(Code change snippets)
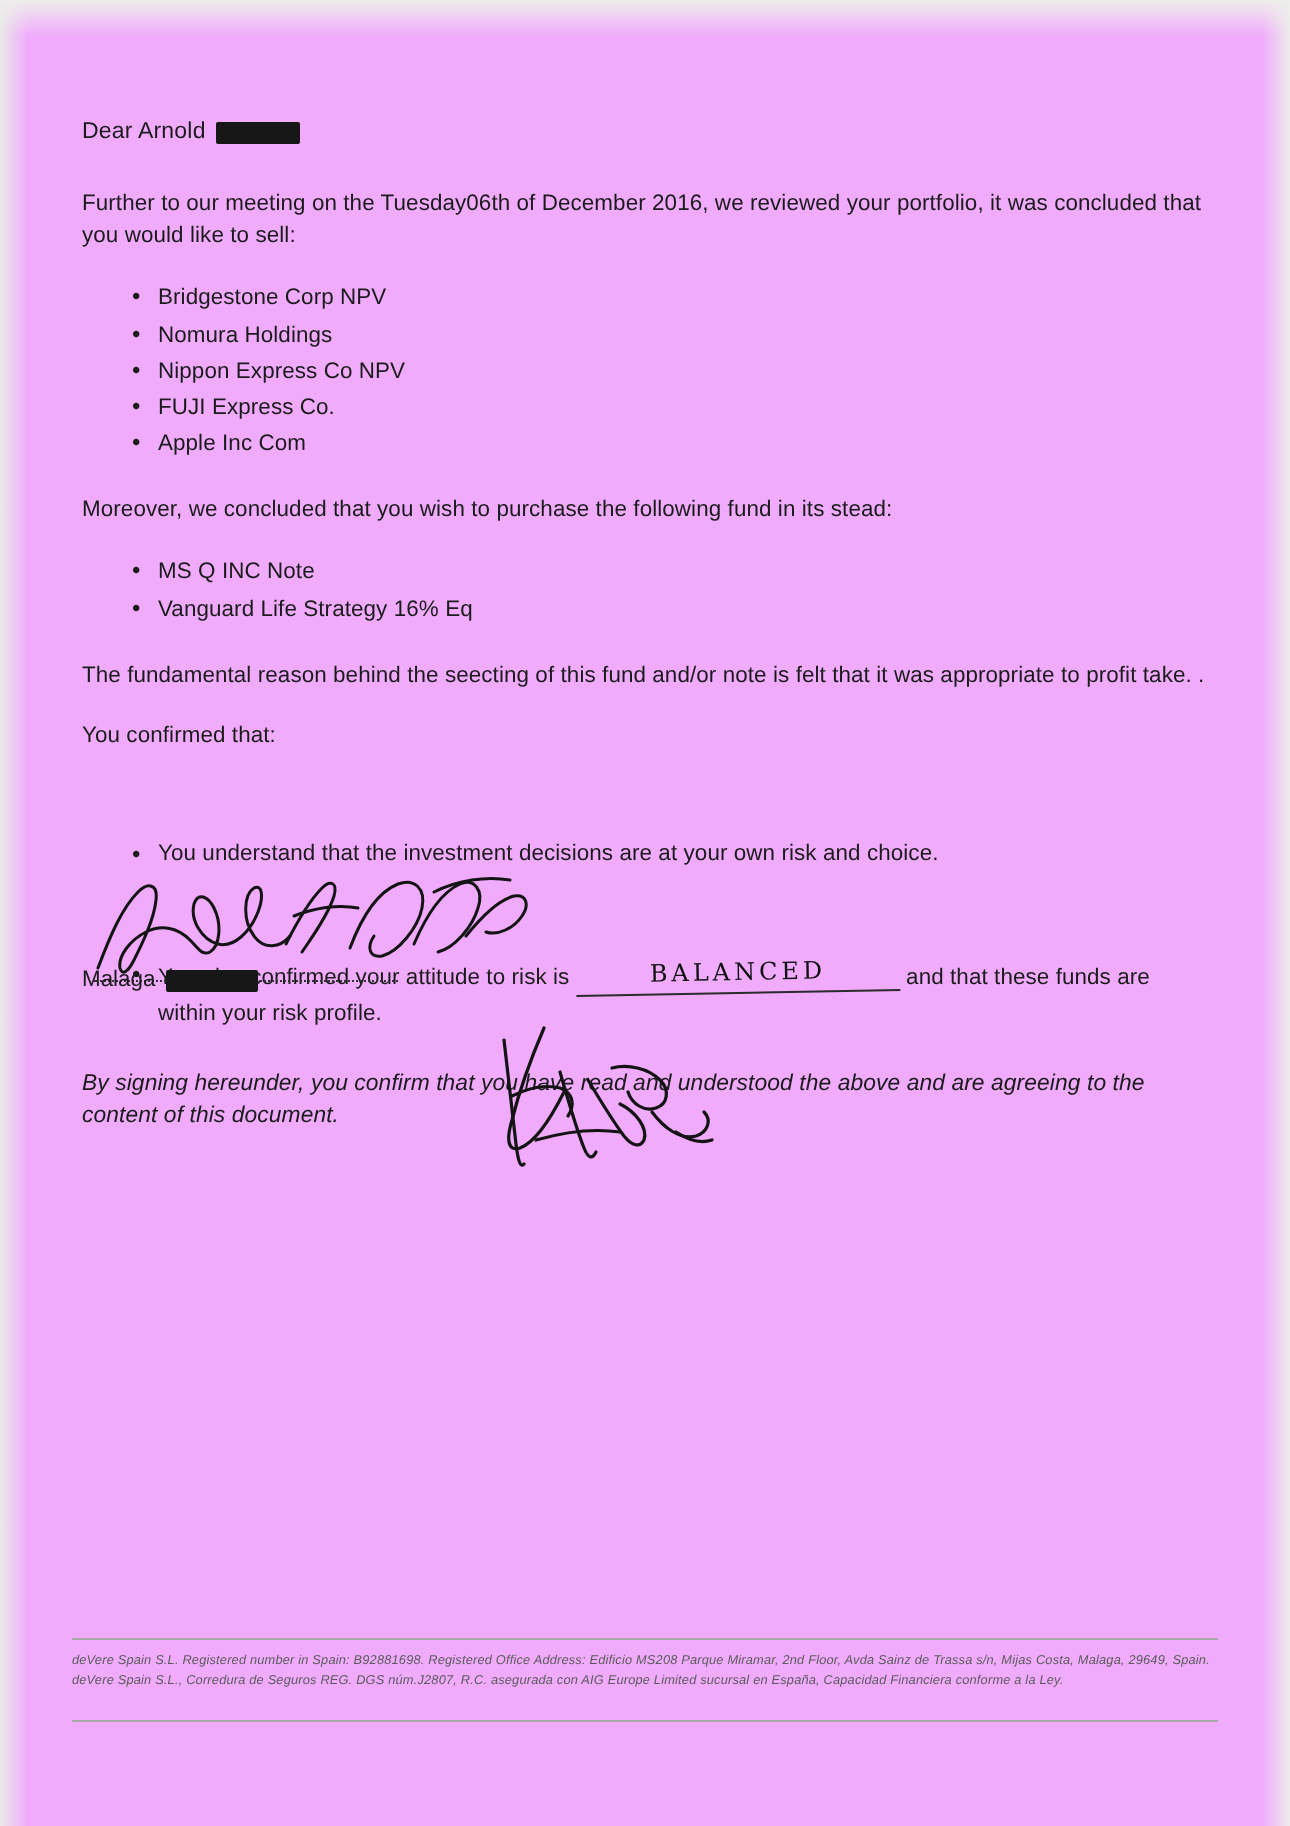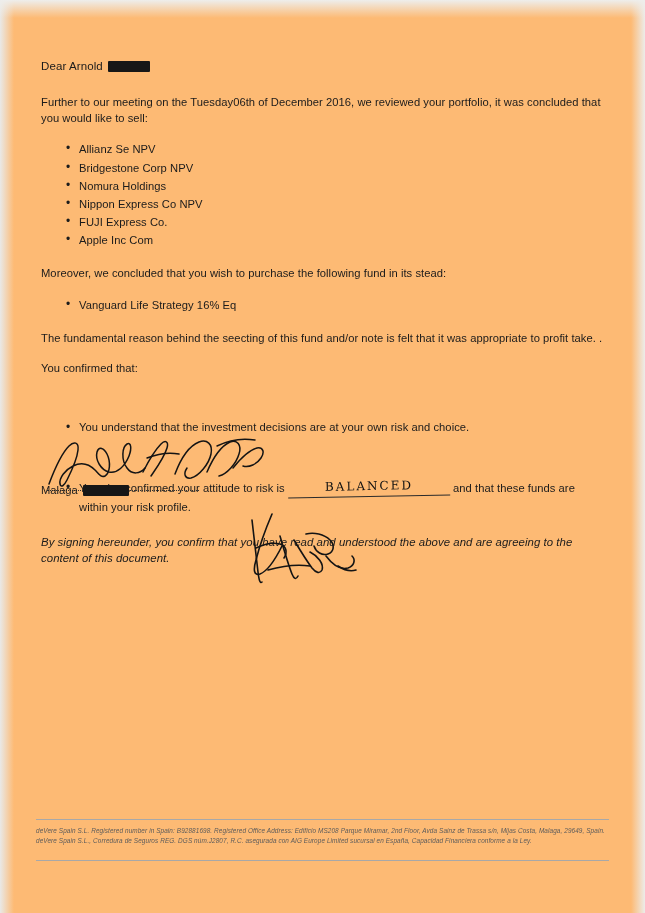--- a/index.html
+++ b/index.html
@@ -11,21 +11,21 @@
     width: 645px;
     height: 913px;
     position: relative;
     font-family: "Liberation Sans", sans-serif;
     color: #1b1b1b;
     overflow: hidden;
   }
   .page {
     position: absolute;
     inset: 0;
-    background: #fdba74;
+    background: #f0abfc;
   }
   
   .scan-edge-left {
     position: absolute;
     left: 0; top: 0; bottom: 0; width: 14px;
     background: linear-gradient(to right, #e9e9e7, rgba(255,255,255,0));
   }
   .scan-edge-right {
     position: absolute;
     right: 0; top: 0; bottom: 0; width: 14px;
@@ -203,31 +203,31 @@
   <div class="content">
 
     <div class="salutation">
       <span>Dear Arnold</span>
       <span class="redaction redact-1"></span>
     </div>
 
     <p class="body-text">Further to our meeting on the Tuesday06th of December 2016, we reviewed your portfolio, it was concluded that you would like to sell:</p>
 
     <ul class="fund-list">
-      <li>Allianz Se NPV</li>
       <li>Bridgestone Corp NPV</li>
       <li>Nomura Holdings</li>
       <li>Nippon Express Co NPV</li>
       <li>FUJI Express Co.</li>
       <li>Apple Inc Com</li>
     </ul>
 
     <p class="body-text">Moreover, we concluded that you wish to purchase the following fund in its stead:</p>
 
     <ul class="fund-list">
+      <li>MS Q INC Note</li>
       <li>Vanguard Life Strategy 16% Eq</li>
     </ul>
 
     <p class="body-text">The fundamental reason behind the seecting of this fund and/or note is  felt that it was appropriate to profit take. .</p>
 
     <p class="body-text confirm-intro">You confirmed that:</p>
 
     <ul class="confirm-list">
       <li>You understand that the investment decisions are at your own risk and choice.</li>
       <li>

TO DO
Where the line containing "<li>Vanguard Life Strategy 16% Eq</li>" appears in the records above, begin there and print every line through the last, exactly and with nothing else.

EXPECTED OUTPUT
       <li>Vanguard Life Strategy 16% Eq</li>
     </ul>
 
     <p class="body-text">The fundamental reason behind the seecting of this fund and/or note is  felt that it was appropriate to profit take. .</p>
 
     <p class="body-text confirm-intro">You confirmed that:</p>
 
     <ul class="confirm-list">
       <li>You understand that the investment decisions are at your own risk and choice.</li>
       <li>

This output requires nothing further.